Example 4: “I am the dark one, the short one, the thick one, the coarse one, who is so unsatisfied with all of my suggestions.”
This is the second paragraph in “Desperately Trying to Lie Down.” I love how one can watch the narrative voice distance itself from the intimacy of the “I” as if by striptease; each additional qualification tells us less and less about the speaker. And each “one” moves us further away from the single person we are trying to understand. What if taking off all our clothes made us invisible rather than naked? Is nakedness and earnesty, itself, a facet of invisibility? Sometimes Williams seems to suggest this in “I” statements.
Example 5: “Rather, it is from the blather, rather I am made. I parade around plenty, which means I do have the globular breasts. Yet, I am watched.”
The final two paragraphs of “Her Hair Is Red”—and so many Williams’ in these sentences. I will focus on the use of rhyme to bind lines and create motion forward through sonic effects rather than plot. Rather/blather rhymes, and then repeats. Then made/parade link arms across the punctuation mark. Notice how the “t” sounds accumulate and only really prick up their eats in the last sentence, where the rather/blather/plenty/breasts rub against the “Yet”. I kept hearing the “Yet” as “Yes”—and I suspect the purpose of this short story lies in the unlatched friction between Yet/Yes right there. Yet, I suspect because I am suspicious. And wow.
Example 6: “There is a slim chance that anything is unable to be unmoved.”
The last line of “Actual People Whose Behavior I Was Able to Observe,” a destabilization accomplished by attaching the prefix -un to two verbs, and then using one to define the other.

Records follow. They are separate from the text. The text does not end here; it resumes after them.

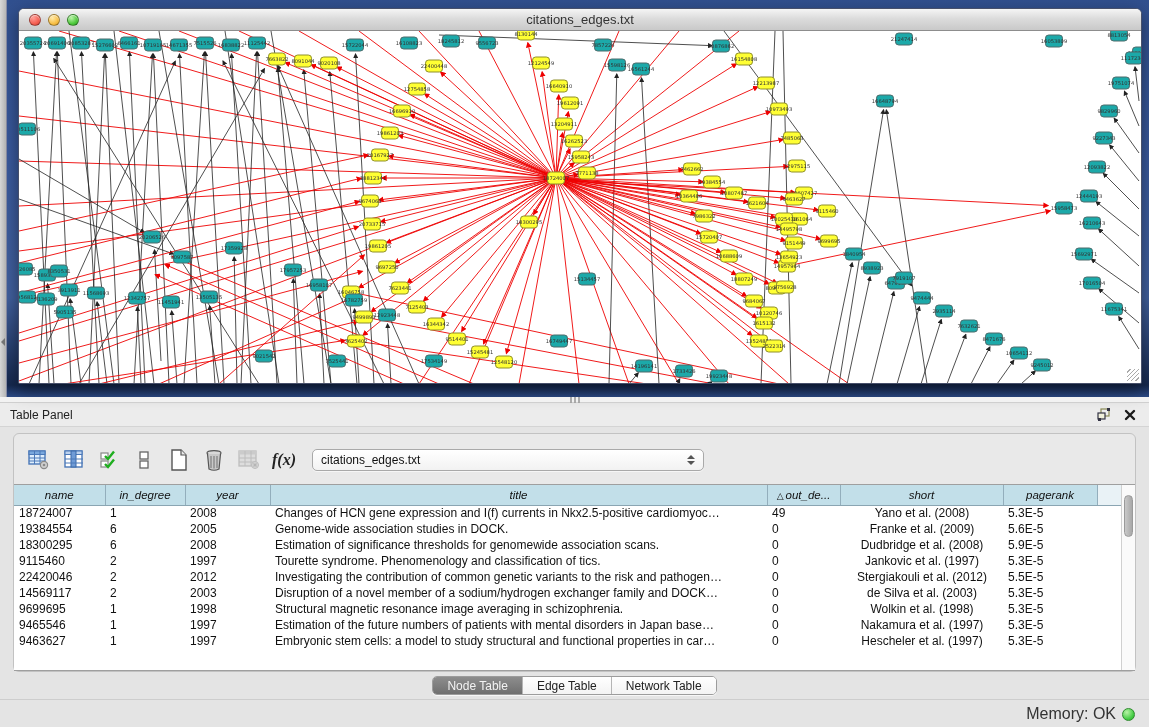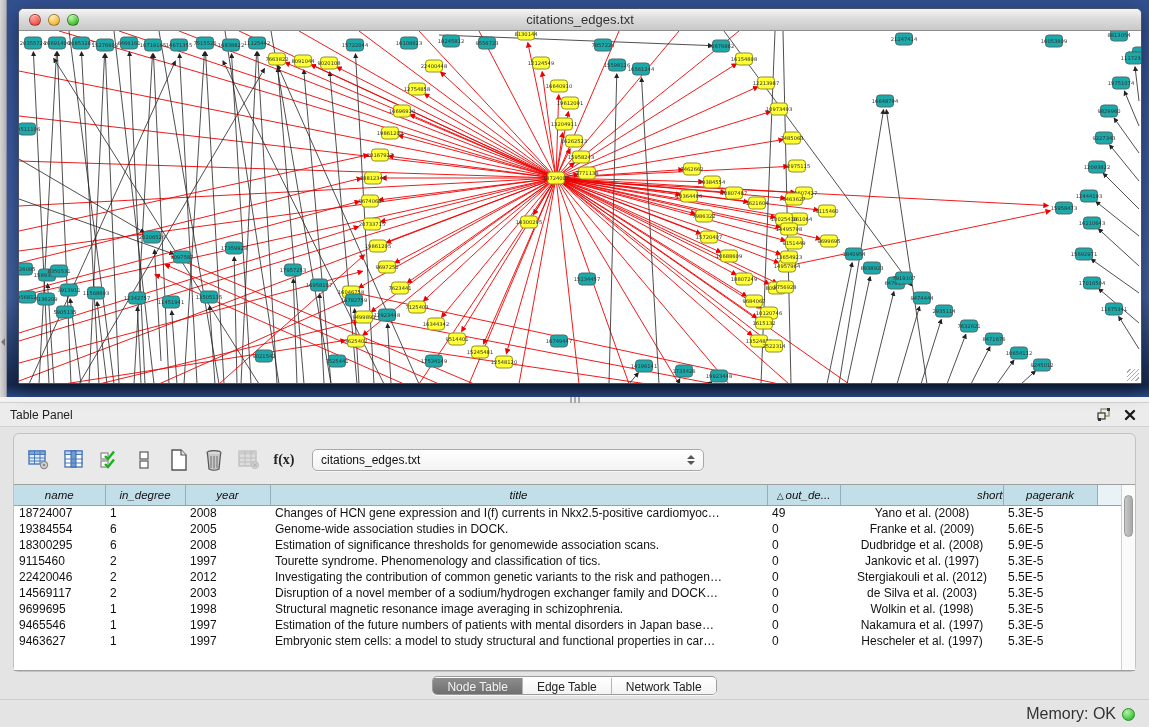--- a/index.html
+++ b/index.html
@@ -49,8 +49,8 @@
 
   .toolbar { display:flex; align-items:center; gap:9px; padding:4px 12px 10px 12px; height:42px; }
   .tbtn { width:26px; height:26px; display:flex; align-items:center; justify-content:center; }
-  .fx { font-family:"Liberation Serif","DejaVu Serif",serif; font-weight:bold;
-    font-size:14px; color:#222; }
+  .fx { font-family:"Liberation Serif","DejaVu Serif",serif; font-style:italic; font-weight:bold;
+    font-size:16px; color:#222; }
   .combo { margin-left:6px; width:392px; height:22px; background:linear-gradient(180deg,#ffffff,#f2f2f2);
     border:1px solid #a9a9a9; border-radius:5px; display:flex; align-items:center;
     padding:0 8px; box-shadow:inset 0 1px 1px rgba(255,255,255,.8),0 1px 0 rgba(255,255,255,.6); }

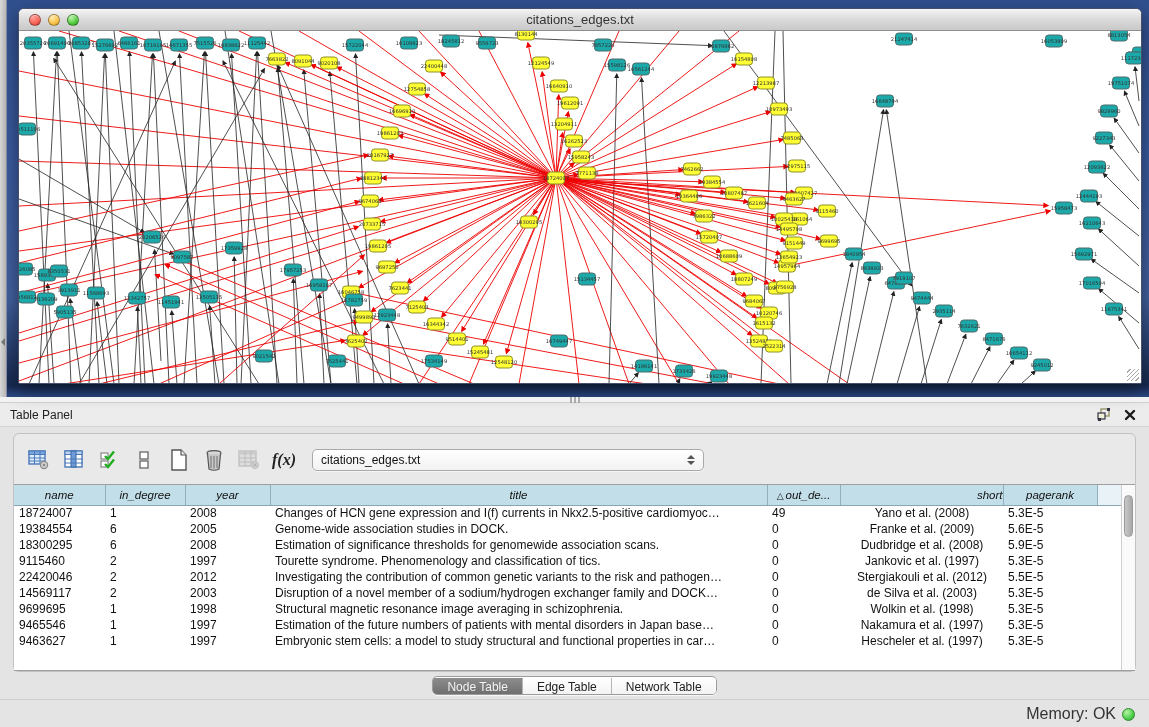--- a/index.html
+++ b/index.html
@@ -936,7 +936,7 @@
               <th style="width: 85px; text-align: center;">year</th>
               <th style="width: 497px;">title</th>
               <th style="width: 73px;"><span class="sort-tri">△</span>out_de...</th>
-              <th style="width: 163px; text-align: right;">short</th>
+              <th style="width: 163px;">short</th>
               <th style="width: 94px;">pagerank</th>
               <th style="width: 25px; background: rgb(233, 242, 246); border-right: none;"></th>
             </tr>

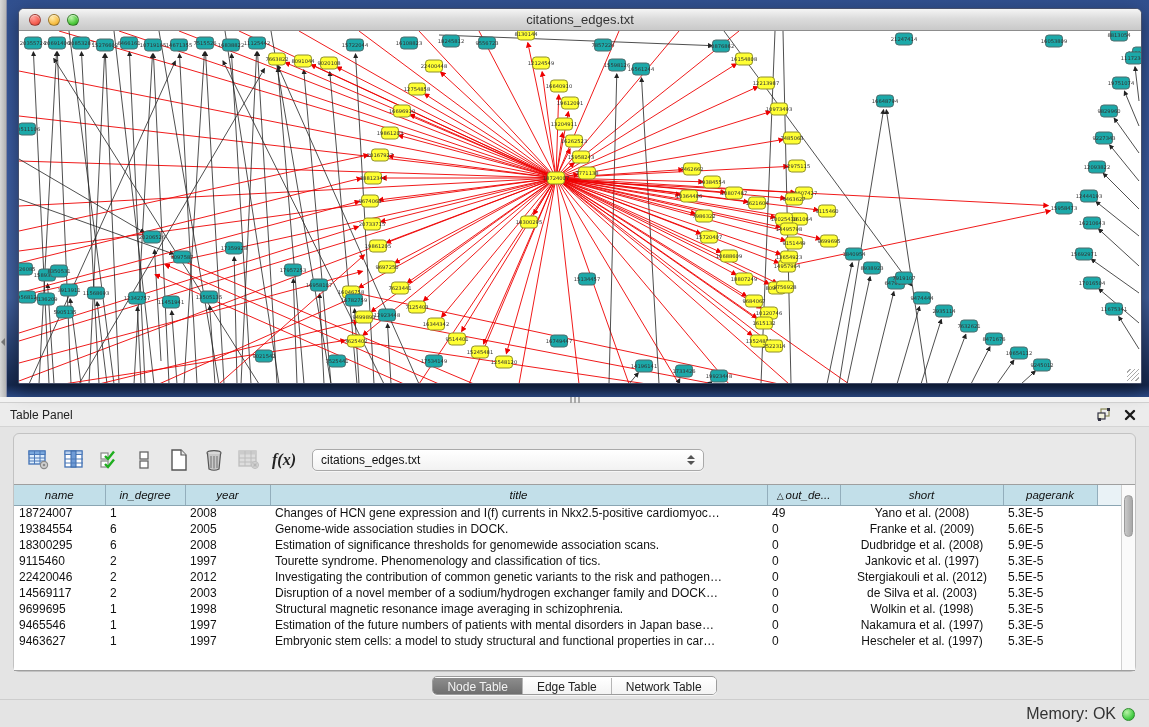--- a/index.html
+++ b/index.html
@@ -76,7 +76,7 @@
 
   .tabs-row { height:27px; display:flex; align-items:center; justify-content:center; background:#e4e4e4; }
   .seg { display:flex; border:1px solid #9c9c9c; border-radius:5px; overflow:hidden;
-    background:#fff; box-shadow:0 1px 0 rgba(255,255,255,.7); height:19px;align-items:center; }
+    background:#fff; box-shadow:0 1px 0 rgba(255,255,255,.7); height:19px; }
   .seg-btn { font-size:12px; color:#222; padding:2px 14px 0 14px; border-right:1px solid #b5b5b5;
     background:linear-gradient(180deg,#ffffff,#f3f3f3); }
   .seg-btn:last-child { border-right:none; }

Williams could have written this as: Everything can be moved a little, but that’s not quite what she means. What she means is that negation is related to motion, and the prefixes render the sentence prismatic, the promise that “There is” complicated by the double -un.
Prompt 1: “How about the deity responsible for me?—why should it not move me through the realm, escort me to the other side of the predicament?” (from “Upright Pearl”)
Prompt 2: “Get myself endeared I should, endorsed with a day in mind. This day in Wednesday.” (from “Madder Lake”)
Prompt 3: “An entire formula for feeling good….”
She was jealous of people with sea green or lavender scooters who had grown up in small towns with singular traffic lights. The arrogance of rural intimacy was the highest emotional connection she imagined when trimming her hair with nail clippers over the expired Confederate gravestones.
Where had the nail clippers come from, anyway?
It was Long Rod who urged the clandestine. He had family in Uruguay he couldn’t talk about at all. Or under any condition. But no children. “I love knives too much to be a father,” he had announced. They met at a sword conference by mistakes.
Both had similar, variant deficits in their peripheral attention spans, which caused them to see sword when what happened was a Swordfish Convention. Neither had ever fished. Failure felt like bondage when he touched her arm with his mind and she used the word swords and love in the same unbuckled sentence.
“Believe in the extended metaphor of us,” he had whispered the following morning in the hallway of her apartment near the poster of the Dalai Lama she’d inherited from a professor, disgraced. Sacked, shamed, and gone—all his stuff left to scald the walls of his large university office.
“I have come to collect his spiritual influence,” she told the secretary who shrugged. Just take it. Take it all. Like a 90’s indie record song lyric.
She dreamt taxis had wings hidden beneath their yellow hoods.
But they did not develop eyes and entire formula of flight was useless.
“Believe in the extension rod,” the professor once said while holding white chalk. She lost the nail clippers after pitching a multi-modal review essay to an editor she knew from grad school. But he was married and not interested.
You think it’s easy to be noisy and quiet, but the pillow in the taxi’s backseat was put there on purpose. Someone made plans.